The number of lines in the entries below holding the word "VOORRAAD" is all that is needed here.
★ ★ ★
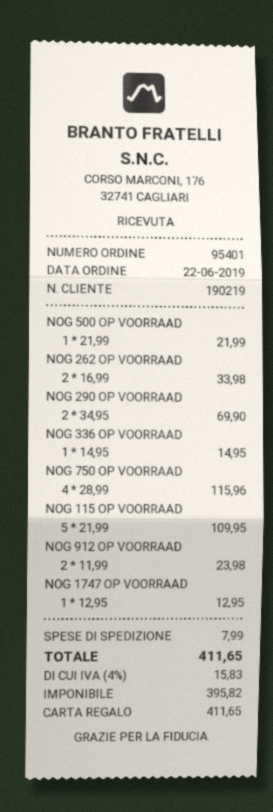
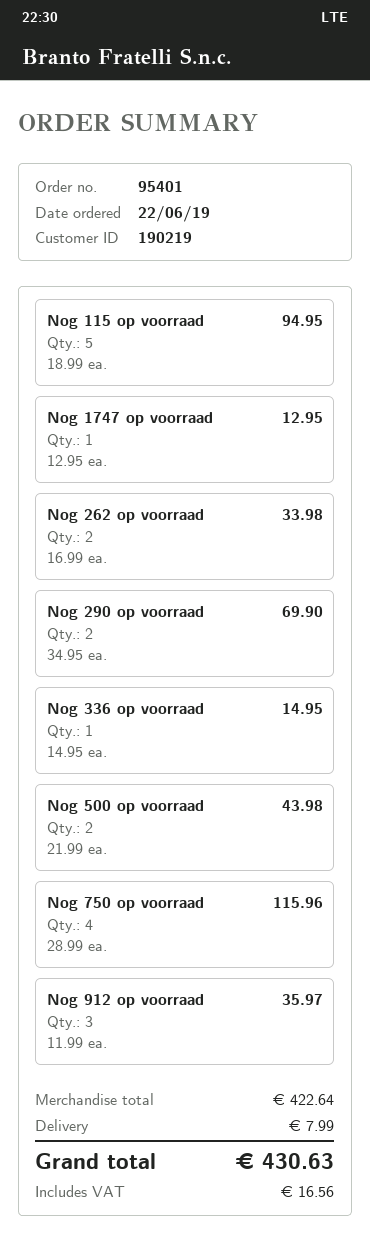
NOG 500 OP VOORRAAD: 1 x 21.99 = 21.99 -> 2 x 21.99 = 43.98
NOG 115 OP VOORRAAD: 5 x 21.99 = 109.95 -> 5 x 18.99 = 94.95
NOG 912 OP VOORRAAD: 2 x 11.99 = 23.98 -> 3 x 11.99 = 35.97
tax: 15.83 -> 16.56
total: 411.65 -> 430.63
★ ★ ★
WRITTEN ANSWER:
3